Mineral sand deposits are wide-spread in Australia; they occur along the coast of eastern Australia from central New South Wales to Cape York in Queensland. Large old beach deposits are found in Victoria, south-western New South Wales and South Australia in the Murray Basin and in the Eucla Basin in South Australia and Western Australia. Elsewhere in Western Australia, deposits are found along the coast line from the southern tip up to Derby. About 10% of zircon resources are not able to be mined because they are located near the coast, the land is used for agriculture, national parks, or urban development.
The major source of Australian gem quality zircons is alluvial deposits from alkaline basalts in Tasmania, New South Wales and Queensland. The most well-known fossicking location for gem-quality zircon is the Mud Tank field in the Strangways, Northern Territory. In addition, zircon is often found alongside sapphires, so can be found in the Queensland and New South Wales gem fields.
Zircon has been mined from stream gravels for over 2000 years. This early mining of zircon was mainly to obtain attractive crystals for use as gemstones. Today, most zircon is produced from mining sediments from beach or alluvial deposits. Zircon is often a co-product at mining or processing operations where ilmenite and rutile are being mined for their titanium content.
Zircon is extracted by dry mining methods if the deposit is shallow or contains harder materials. Excavators and scrapers are used to dig out the ore, which is then transported by trucks or bulldozers to the initial processing plant. The ore is then conveyed to a wet concentrator plant by overland conveyer or via a slurry pipeline.
Dredge (wet) mining methods are used if the ore is below the water table or in high dune areas. This process involves a dredge floating in an artificial pond. It scrapes up sand which is then sent to a wet concentrator attached to the dredge for the first stage of processing. The dredge continually moves leaving behind the tailings sand. After extracting the mineral sands, mining companies rehabilitate the land and replace the vegetation.
Some of the best gem-grade zircon crystals are mined directly from cavities in pegmatite. The zircons are then weighed and graded before being sent to be cut or treated.
Zircon's density allows the grains to be recovered from the other sand minerals by mechanical separation. In the wet concentration plant, the mined mineral sand or ore is washed through a series of spiral separators to separate the heavy minerals from the lighter quartz and clay materials. Then the heavy minerals are separated into the component minerals in a dry processing circuit using magnetic and electrostatic plate separators under various temperatures. The zircon is dried, graded and sized, and sometimes ground in mills before it is transported.
Most natural gem-quality zircons are yellow, red, or brown.
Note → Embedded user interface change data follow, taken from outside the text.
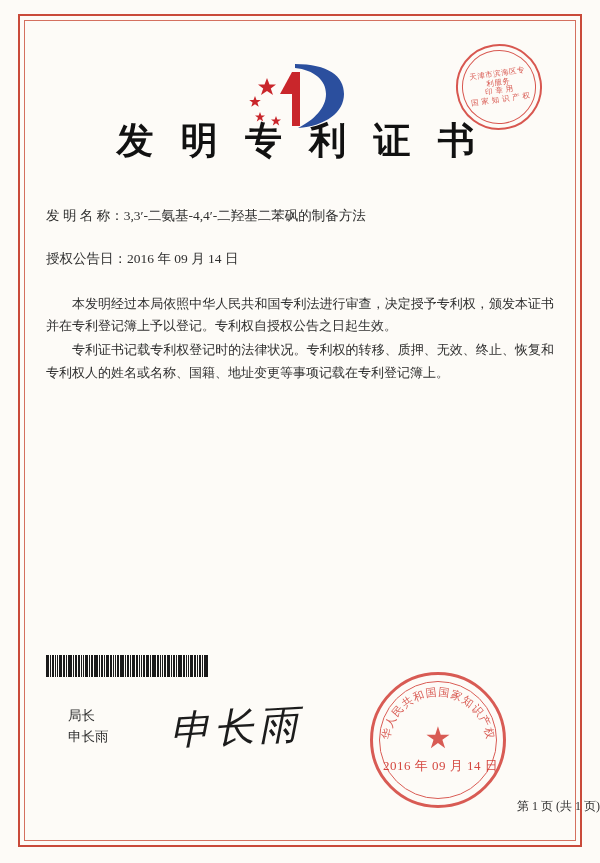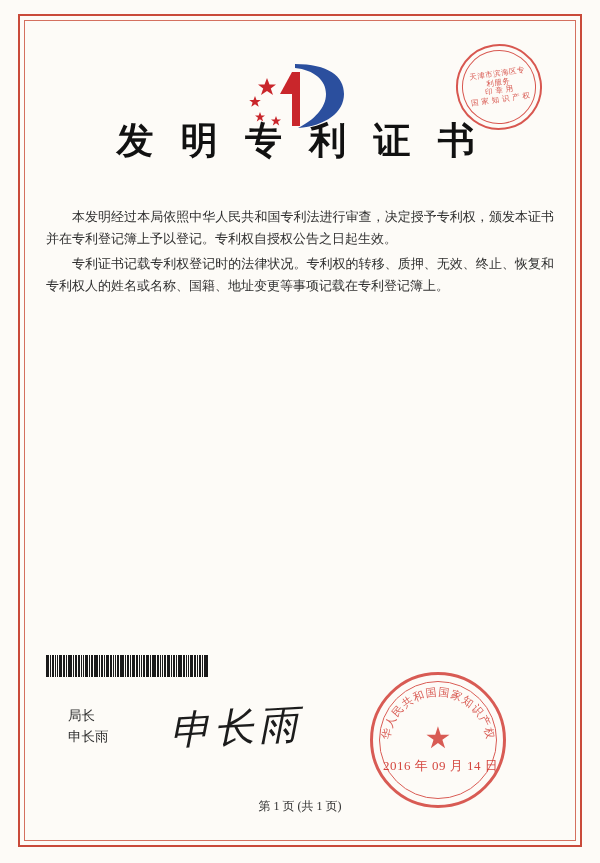--- a/index.html
+++ b/index.html
@@ -278,6 +278,9 @@
     <div class="title">发 明 专 利 证 书</div>
 
     <div class="fields">
+      <div class="field">
+        <span class="flabel">发 明 名 称：</span><span class="fvalue">3,3′-二氨基-4,4′-二羟基二苯砜的制备方法</span>
+      </div>
     </div>
 
     <div class="body-text">

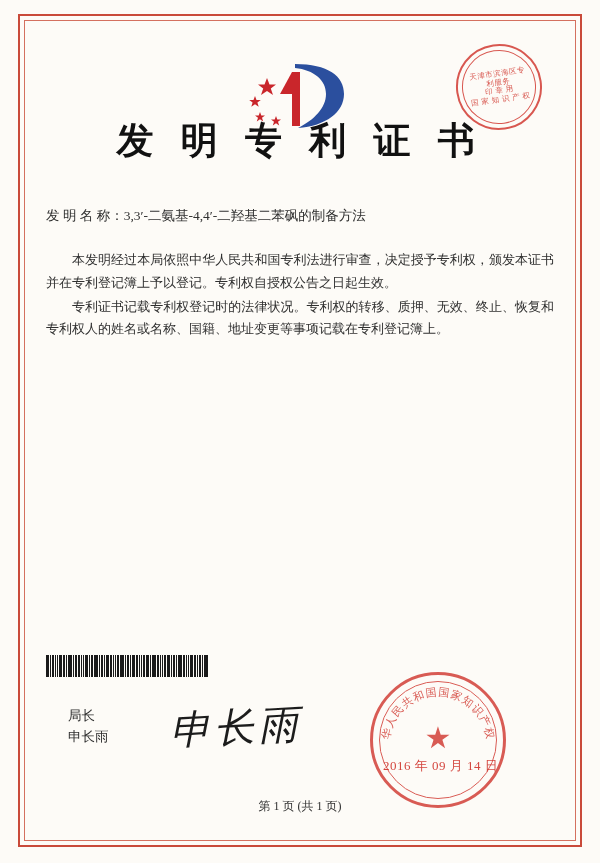--- a/index.html
+++ b/index.html
@@ -280,6 +280,9 @@
     <div class="fields">
       <div class="field">
         <span class="flabel">发 明 名 称：</span><span class="fvalue">3,3′-二氨基-4,4′-二羟基二苯砜的制备方法</span>
+      </div>
+      <div class="field">
+        <span class="flabel">授权公告日：</span><span class="fvalue">2016 年 09 月 14 日</span>
       </div>
     </div>
 

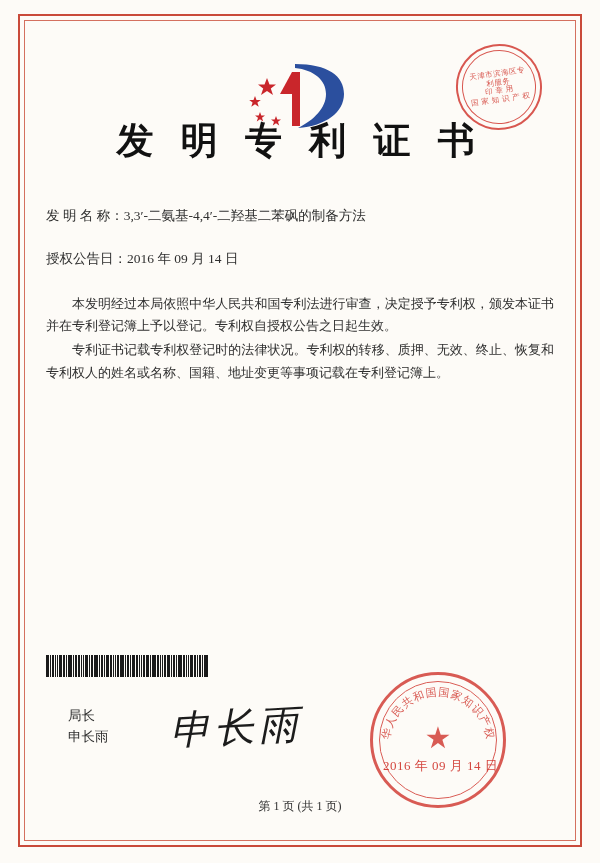--- a/index.html
+++ b/index.html
@@ -235,7 +235,7 @@
     left: 0;
     right: 0;
     top: 798px;
-    text-align: center;
+    text-align: right;
     font-size: 12px;
     color: #2f2f2f;
   }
Heating and irradiation can be used to produce colourless, blue, green, and many other zircon colours. Blue is the most popular zircon gem colour. Zircon that is faceted for use in jewellery, is mostly without inclusions but they can contain long parallel inclusions that create the cat's-eye effect when the stone is cut as a cabochon. Zircons are typically cut using the brilliant style, but there is also the zircon cut, which has eight extra facets around the lower part of the gem.